Detected change data:
—————

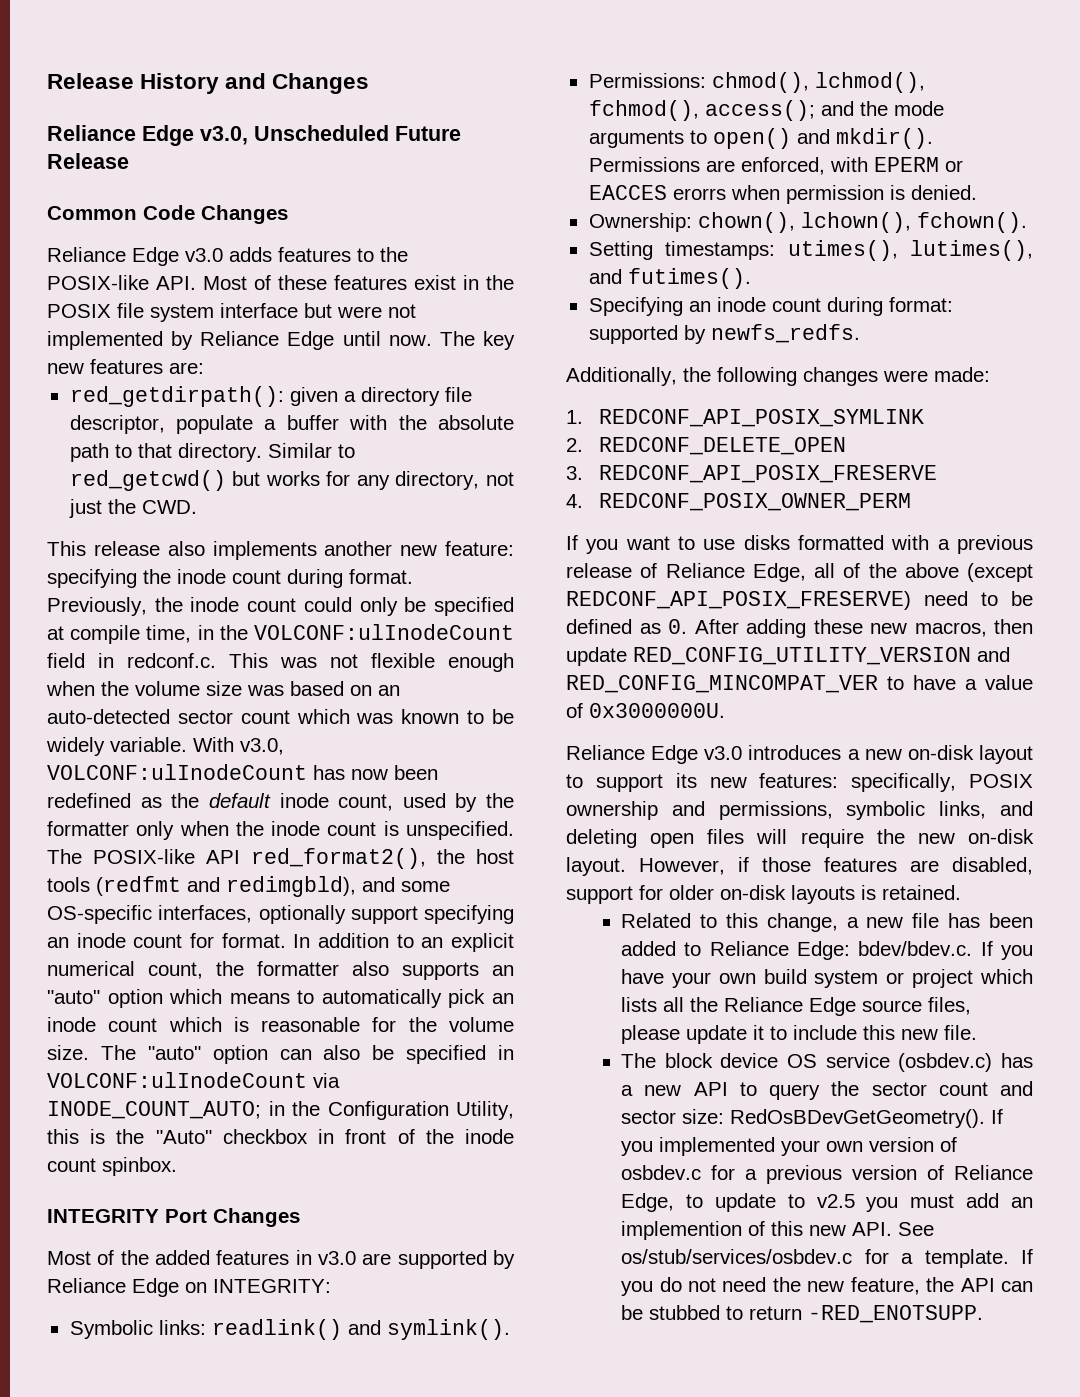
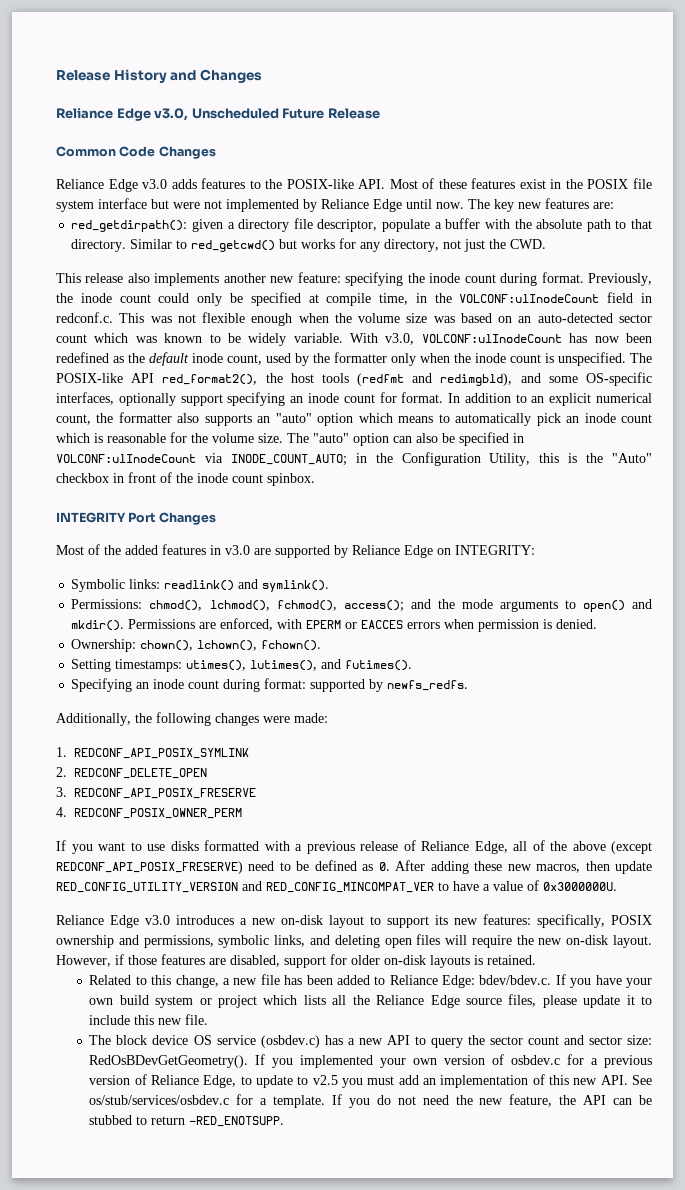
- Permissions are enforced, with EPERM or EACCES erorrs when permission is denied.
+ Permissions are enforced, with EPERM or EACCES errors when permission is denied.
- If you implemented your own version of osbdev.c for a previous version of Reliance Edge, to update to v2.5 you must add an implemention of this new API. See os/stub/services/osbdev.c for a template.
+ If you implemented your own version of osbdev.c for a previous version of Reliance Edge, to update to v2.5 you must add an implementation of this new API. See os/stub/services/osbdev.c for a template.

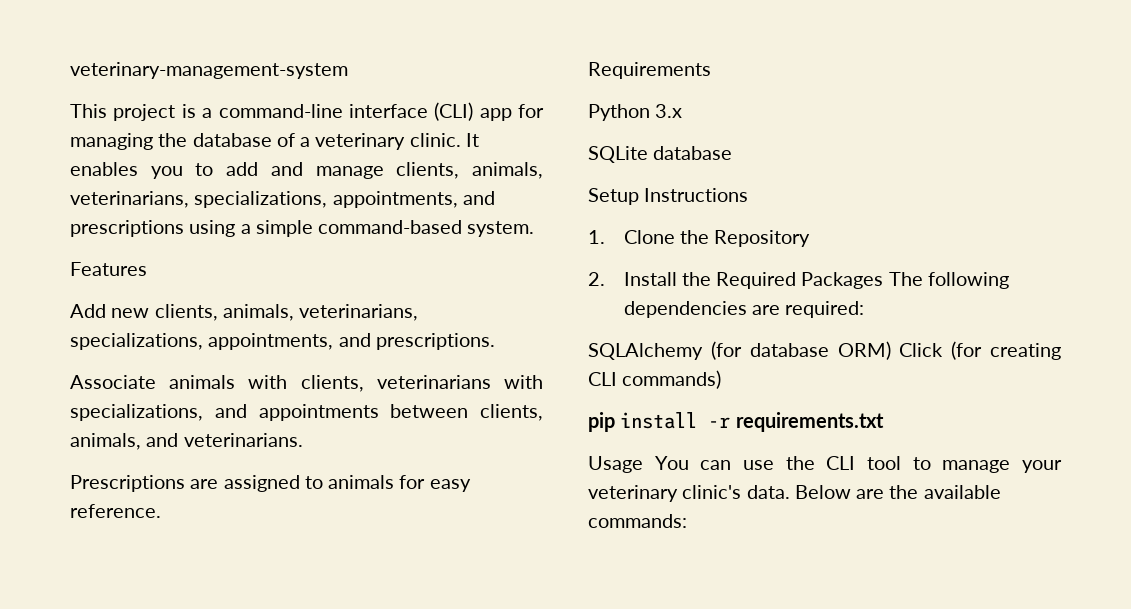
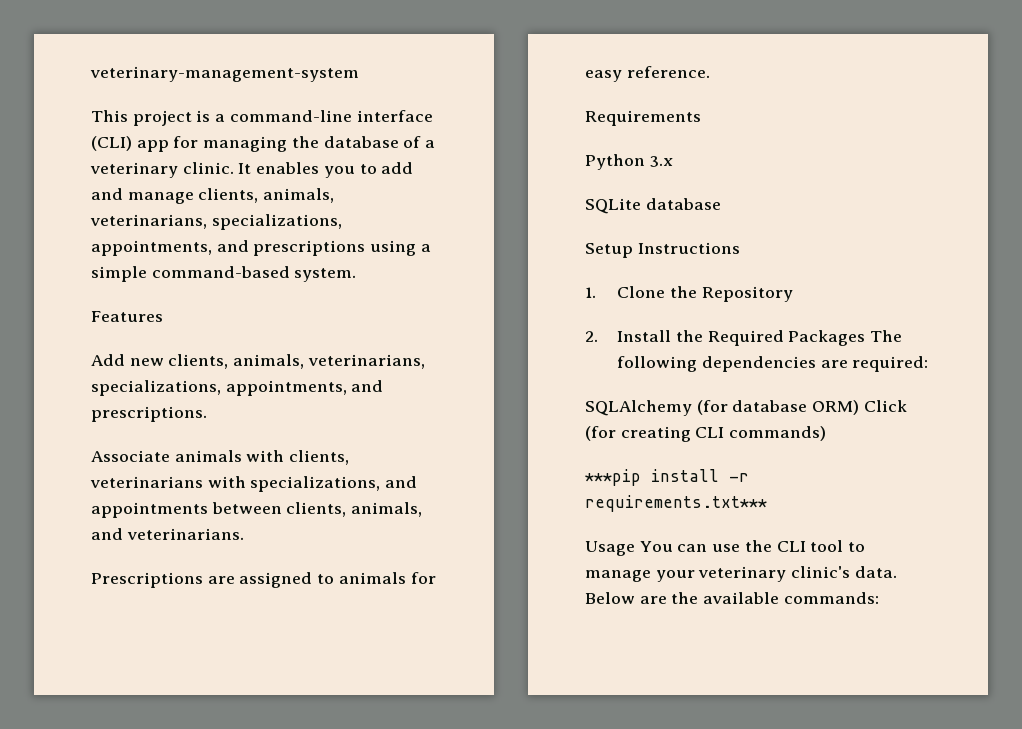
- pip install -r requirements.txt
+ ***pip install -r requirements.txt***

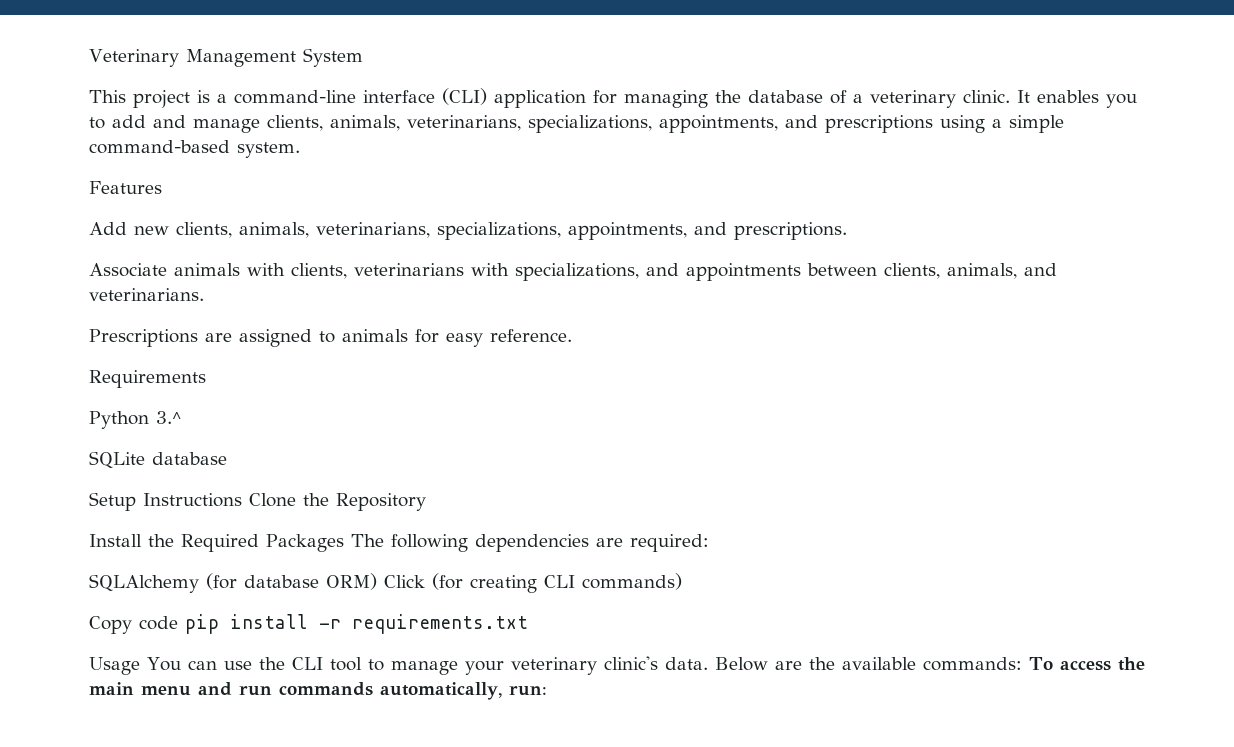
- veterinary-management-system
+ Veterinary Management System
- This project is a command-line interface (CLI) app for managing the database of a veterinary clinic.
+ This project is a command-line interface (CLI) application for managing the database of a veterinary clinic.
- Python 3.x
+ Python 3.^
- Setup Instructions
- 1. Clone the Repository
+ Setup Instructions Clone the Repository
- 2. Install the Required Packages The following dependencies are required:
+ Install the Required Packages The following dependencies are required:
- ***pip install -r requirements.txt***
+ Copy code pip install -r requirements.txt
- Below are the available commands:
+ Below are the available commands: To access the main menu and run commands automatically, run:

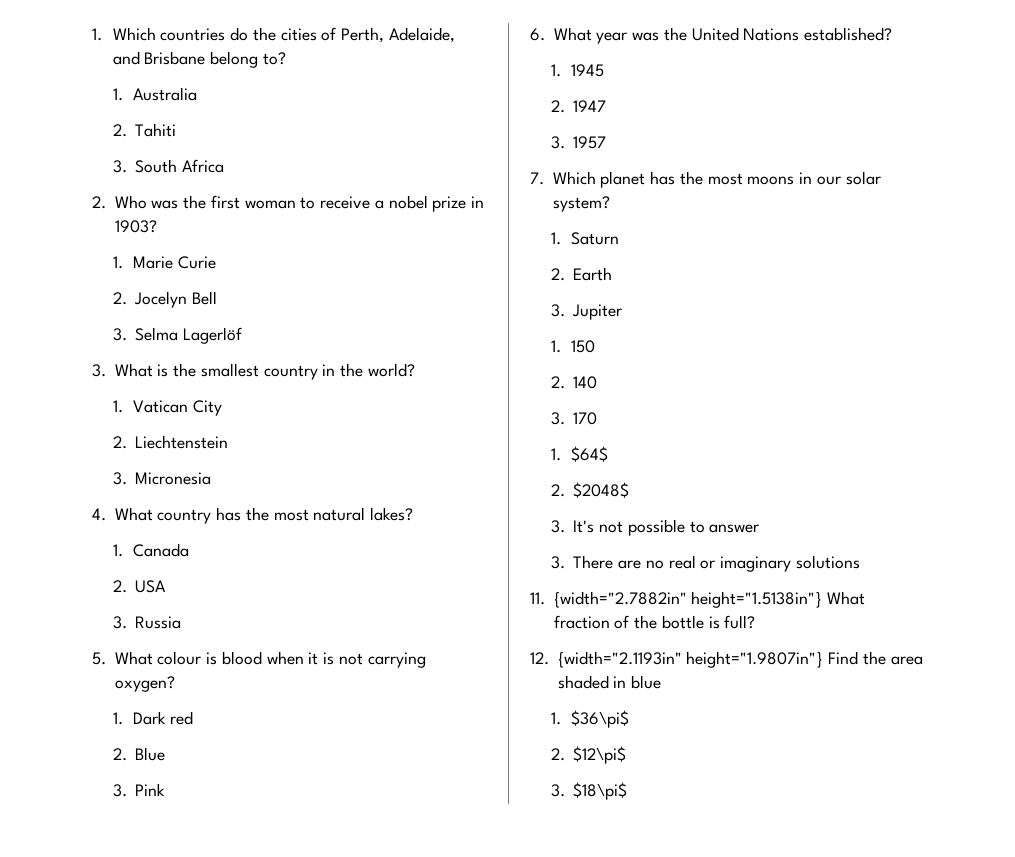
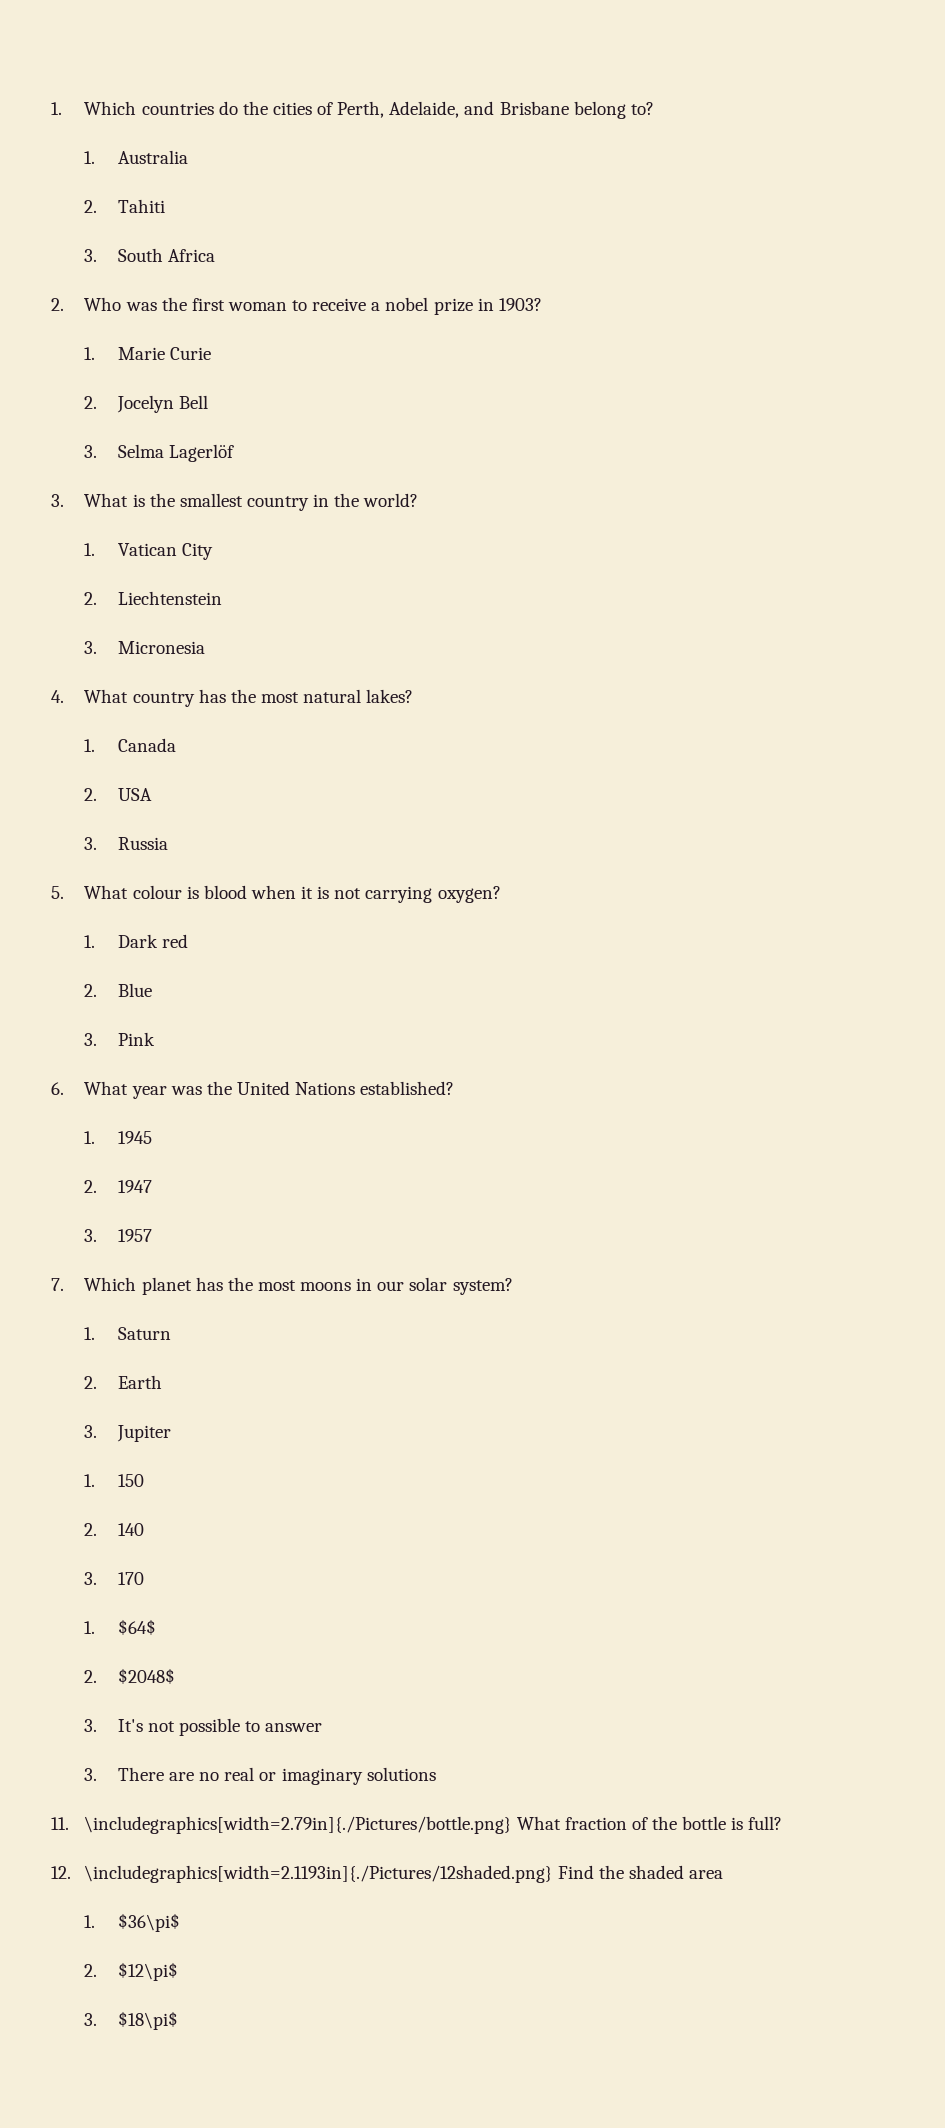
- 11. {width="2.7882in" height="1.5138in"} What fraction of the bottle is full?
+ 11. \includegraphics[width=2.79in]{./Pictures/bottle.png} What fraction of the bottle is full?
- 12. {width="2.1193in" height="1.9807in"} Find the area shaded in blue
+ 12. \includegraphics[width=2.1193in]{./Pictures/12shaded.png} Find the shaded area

—————

**Your objective:** Which lines run from the one that holds "code pip install -r requirements.txt" to the final line of the records above? Return them exactly, and skip the pictures.

**Answer box:**
+ Copy code pip install -r requirements.txt
- Below are the available commands:
+ Below are the available commands: To access the main menu and run commands automatically, run:

- 11. {width="2.7882in" height="1.5138in"} What fraction of the bottle is full?
+ 11. \includegraphics[width=2.79in]{./Pictures/bottle.png} What fraction of the bottle is full?
- 12. {width="2.1193in" height="1.9807in"} Find the area shaded in blue
+ 12. \includegraphics[width=2.1193in]{./Pictures/12shaded.png} Find the shaded area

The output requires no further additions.